Find the line with "[801,251,1088,271] ./Busca-Imposto\WebApp<br> ->". Repeat it and each line after it, exactly, down to the end of the records below.

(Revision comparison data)
══════════

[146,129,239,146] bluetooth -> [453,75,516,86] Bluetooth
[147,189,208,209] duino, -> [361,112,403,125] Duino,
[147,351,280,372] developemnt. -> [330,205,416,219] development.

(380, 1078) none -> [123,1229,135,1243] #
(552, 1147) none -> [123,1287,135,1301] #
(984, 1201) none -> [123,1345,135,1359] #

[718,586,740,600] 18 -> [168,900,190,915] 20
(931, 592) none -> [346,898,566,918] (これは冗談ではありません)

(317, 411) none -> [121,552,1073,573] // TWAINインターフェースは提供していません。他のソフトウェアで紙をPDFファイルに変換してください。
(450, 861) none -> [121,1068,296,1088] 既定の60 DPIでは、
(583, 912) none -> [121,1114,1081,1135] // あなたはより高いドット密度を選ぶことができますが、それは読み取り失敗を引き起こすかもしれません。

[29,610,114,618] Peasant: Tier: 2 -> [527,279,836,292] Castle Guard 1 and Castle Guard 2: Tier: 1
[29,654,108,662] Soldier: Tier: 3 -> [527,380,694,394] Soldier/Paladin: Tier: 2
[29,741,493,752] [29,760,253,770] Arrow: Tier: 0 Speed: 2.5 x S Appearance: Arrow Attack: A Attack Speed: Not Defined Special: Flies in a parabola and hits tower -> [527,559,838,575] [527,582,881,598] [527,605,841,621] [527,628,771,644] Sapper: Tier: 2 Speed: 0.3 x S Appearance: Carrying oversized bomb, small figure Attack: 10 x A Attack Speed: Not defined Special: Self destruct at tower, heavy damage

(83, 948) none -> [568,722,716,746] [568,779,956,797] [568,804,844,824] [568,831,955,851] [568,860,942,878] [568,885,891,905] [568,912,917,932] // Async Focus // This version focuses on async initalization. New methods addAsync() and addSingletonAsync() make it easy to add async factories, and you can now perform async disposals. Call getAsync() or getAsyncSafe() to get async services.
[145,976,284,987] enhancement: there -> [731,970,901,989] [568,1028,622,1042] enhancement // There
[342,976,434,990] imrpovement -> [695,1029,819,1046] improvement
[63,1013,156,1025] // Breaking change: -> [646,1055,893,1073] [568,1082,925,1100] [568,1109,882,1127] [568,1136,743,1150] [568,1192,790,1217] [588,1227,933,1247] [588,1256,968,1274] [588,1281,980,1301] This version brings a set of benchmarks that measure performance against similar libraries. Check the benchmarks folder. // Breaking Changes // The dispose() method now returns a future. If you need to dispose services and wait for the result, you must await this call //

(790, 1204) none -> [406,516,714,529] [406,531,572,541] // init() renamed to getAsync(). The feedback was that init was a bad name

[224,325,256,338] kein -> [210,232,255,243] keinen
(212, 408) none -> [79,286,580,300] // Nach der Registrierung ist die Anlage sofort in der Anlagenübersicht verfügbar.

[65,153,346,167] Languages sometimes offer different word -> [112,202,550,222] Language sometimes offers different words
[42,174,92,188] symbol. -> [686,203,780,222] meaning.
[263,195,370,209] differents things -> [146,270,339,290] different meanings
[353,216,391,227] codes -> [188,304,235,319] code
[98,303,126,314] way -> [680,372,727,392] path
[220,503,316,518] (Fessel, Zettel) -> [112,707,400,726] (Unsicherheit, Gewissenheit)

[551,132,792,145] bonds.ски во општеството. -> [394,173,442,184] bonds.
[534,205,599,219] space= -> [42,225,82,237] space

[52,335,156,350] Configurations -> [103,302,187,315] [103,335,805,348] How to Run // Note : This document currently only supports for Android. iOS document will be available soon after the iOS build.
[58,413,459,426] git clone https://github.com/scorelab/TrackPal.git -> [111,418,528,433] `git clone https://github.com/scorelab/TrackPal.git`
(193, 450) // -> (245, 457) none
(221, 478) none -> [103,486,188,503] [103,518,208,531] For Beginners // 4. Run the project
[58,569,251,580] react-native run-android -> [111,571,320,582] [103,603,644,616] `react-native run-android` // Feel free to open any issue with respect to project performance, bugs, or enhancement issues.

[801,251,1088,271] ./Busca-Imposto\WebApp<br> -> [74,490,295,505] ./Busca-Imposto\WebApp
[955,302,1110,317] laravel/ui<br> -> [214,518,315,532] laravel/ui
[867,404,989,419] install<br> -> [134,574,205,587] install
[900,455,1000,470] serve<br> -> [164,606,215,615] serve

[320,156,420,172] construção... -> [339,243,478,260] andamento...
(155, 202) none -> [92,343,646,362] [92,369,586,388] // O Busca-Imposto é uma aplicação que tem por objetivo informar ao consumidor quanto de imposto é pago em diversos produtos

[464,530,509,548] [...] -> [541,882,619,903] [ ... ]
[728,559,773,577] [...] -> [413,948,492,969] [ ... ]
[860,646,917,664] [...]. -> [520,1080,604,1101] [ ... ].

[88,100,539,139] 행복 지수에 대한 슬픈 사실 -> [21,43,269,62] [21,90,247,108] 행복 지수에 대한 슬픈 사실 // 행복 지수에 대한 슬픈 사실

══════════

- **Result**:
[801,251,1088,271] ./Busca-Imposto\WebApp<br> -> [74,490,295,505] ./Busca-Imposto\WebApp
[955,302,1110,317] laravel/ui<br> -> [214,518,315,532] laravel/ui
[867,404,989,419] install<br> -> [134,574,205,587] install
[900,455,1000,470] serve<br> -> [164,606,215,615] serve

[320,156,420,172] construção... -> [339,243,478,260] andamento...
(155, 202) none -> [92,343,646,362] [92,369,586,388] // O Busca-Imposto é uma aplicação que tem por objetivo informar ao consumidor quanto de imposto é pago em diversos produtos

[464,530,509,548] [...] -> [541,882,619,903] [ ... ]
[728,559,773,577] [...] -> [413,948,492,969] [ ... ]
[860,646,917,664] [...]. -> [520,1080,604,1101] [ ... ].

[88,100,539,139] 행복 지수에 대한 슬픈 사실 -> [21,43,269,62] [21,90,247,108] 행복 지수에 대한 슬픈 사실 // 행복 지수에 대한 슬픈 사실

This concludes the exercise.